Chance never went through that stage. Until now.

Suddenly, at two-years-old – long after most babies abandon
such activities – whenever I pick Chance up to carry him somewhere he’s
thrusting his hand down my cleavage (or the valley, as I call it; I don’t have
quite enough for cleavage).  And he keeps
it there, unless I forcibly remove his hand.  I don’t know if it’s just convenient for him or
what. AND he’s sometimes moving that
hand around, roughly, then grabbing the material and yanking it to the
side. In public. A lot!

Now, right after he was born, I wasn’t so concerned with the
modesty. I mean, I had just had a
roomful of strangers staring me full moon in the hoo-hoo. You know? What’s a little titty flashing after that? But that was two years ago!

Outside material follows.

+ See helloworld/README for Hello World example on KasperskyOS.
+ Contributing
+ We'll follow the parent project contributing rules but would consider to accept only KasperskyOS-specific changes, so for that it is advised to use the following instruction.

Since then a
sense of decorum has managed to work its claws back into my hoo-hoo showing

Maybe I am making it a little convenient. My blouses do tend to be a little
low-cut. Not hoochie-mama low-cut or
anything (not that there’s anything wrong with that; like I wouldn’t
occasionally sport the hoochie-mama look for special occasions if I had the cleavage – which I don’t; damn
it), but definitely lower than a t-shirt crew neck low-cut. Along with stretch marks and a shrunken
bladder, I inherited a thyroid condition from pregnancy. Anything on my neck in a certain area… drives me up the wall! 

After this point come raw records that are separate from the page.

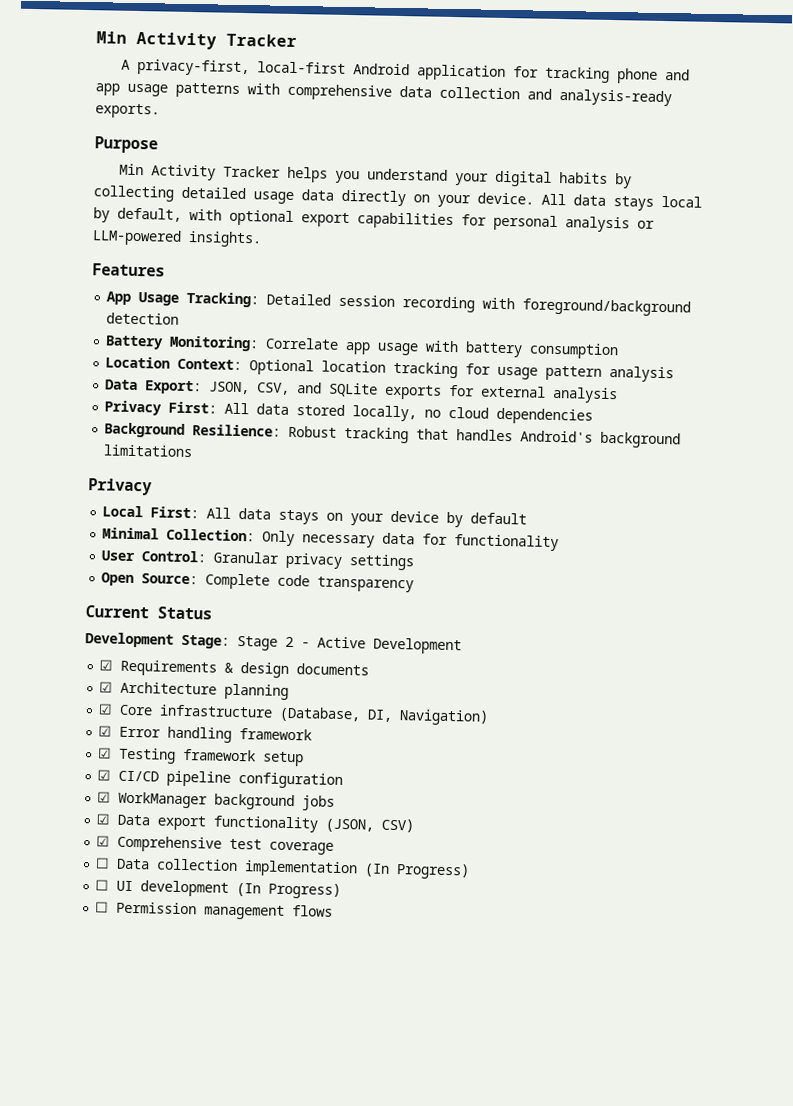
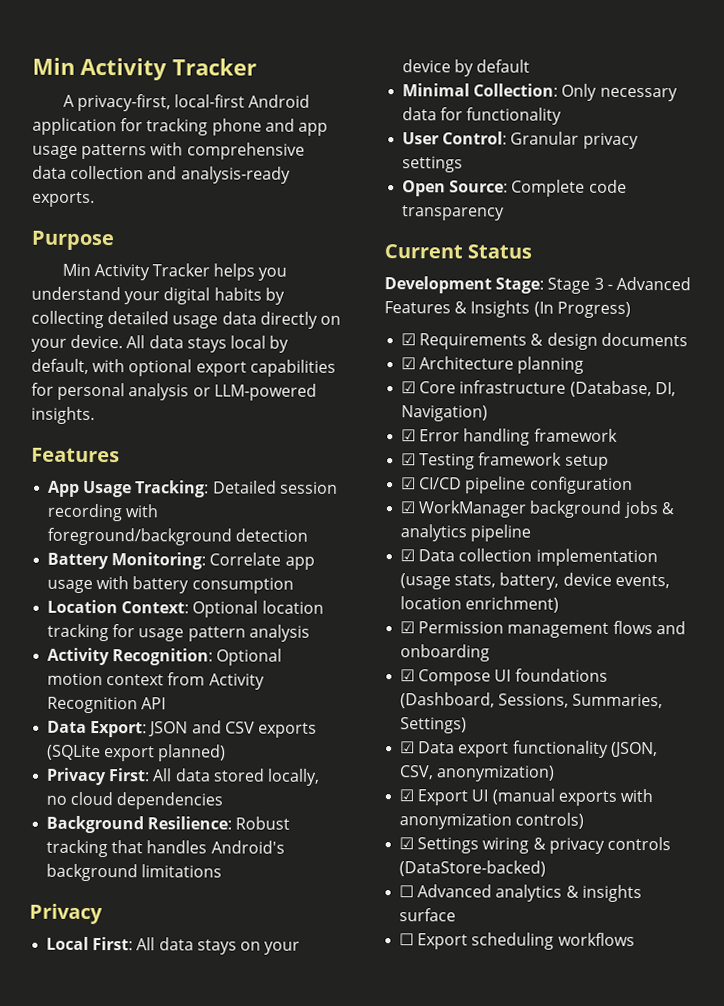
- Data Export: JSON, CSV, and SQLite exports for external analysis
+ Activity Recognition: Optional motion context from Activity Recognition API
+ Data Export: JSON and CSV exports (SQLite export planned)
- Development Stage: Stage 2 - Active Development
+ Development Stage: Stage 3 - Advanced Features & Insights (In Progress)
- ☑ WorkManager background jobs
+ ☑ WorkManager background jobs & analytics pipeline
+ ☑ Data collection implementation (usage stats, battery, device events, location enrichment)
+ ☑ Permission management flows and onboarding
+ ☑ Compose UI foundations (Dashboard, Sessions, Summaries, Settings)
- ☑ Data export functionality (JSON, CSV)
- ☑ Comprehensive test coverage
- ☐ Data collection implementation (In Progress)
- ☐ UI development (In Progress)
- ☐ Permission management flows
+ ☑ Data export functionality (JSON, CSV, anonymization)
+ ☑ Export UI (manual exports with anonymization controls)
+ ☑ Settings wiring & privacy controls (DataStore-backed)
+ ☐ Advanced analytics & insights surface
+ ☐ Export scheduling workflows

Anyway, Chance has definitely been taking advantage of the
lowish-cut tops. There he goes, hanging
out in my boobs, exposing me to the world, all very cavalier. I just don’t get it. Why would this start now? I understand younger babies and their boobie
love affair – they’ve established a relationship, they’re commited. But Chance was
much more used to being cuddled at my neck than he was several inches
lower. I know boys like boobs as
playthings but does it really start this early? (He had smacked the girls a few times, too – same move he pulls on
Keen’s belly – I’m assuming to watch the jiggle (don’t worry, I nipped that one
in the… um… nip.) And then on top of the
grappling and my correlating soreness, I’ve also been finding OBJECTS in my
bra! Whatever’s in his grip when he goes
for the valley, Chance has been dropping into my bra. I usually wouldn’t even notice there was
anything in there until the end of the day. (Sue me, it happens.)

And that’s why I think I’ve finally figured out what he’s really doing. He’s using my cleavage, my little happy
valley, as a garbage receptacle! “Oh, hey Mom.  We’re going for a ride? OK, let me just get rid of this wadded paper
in my hand.” Or leaves. Or gummy food bits. Small rocks. Whatever.

I am the trash can. Coo coo ca choo.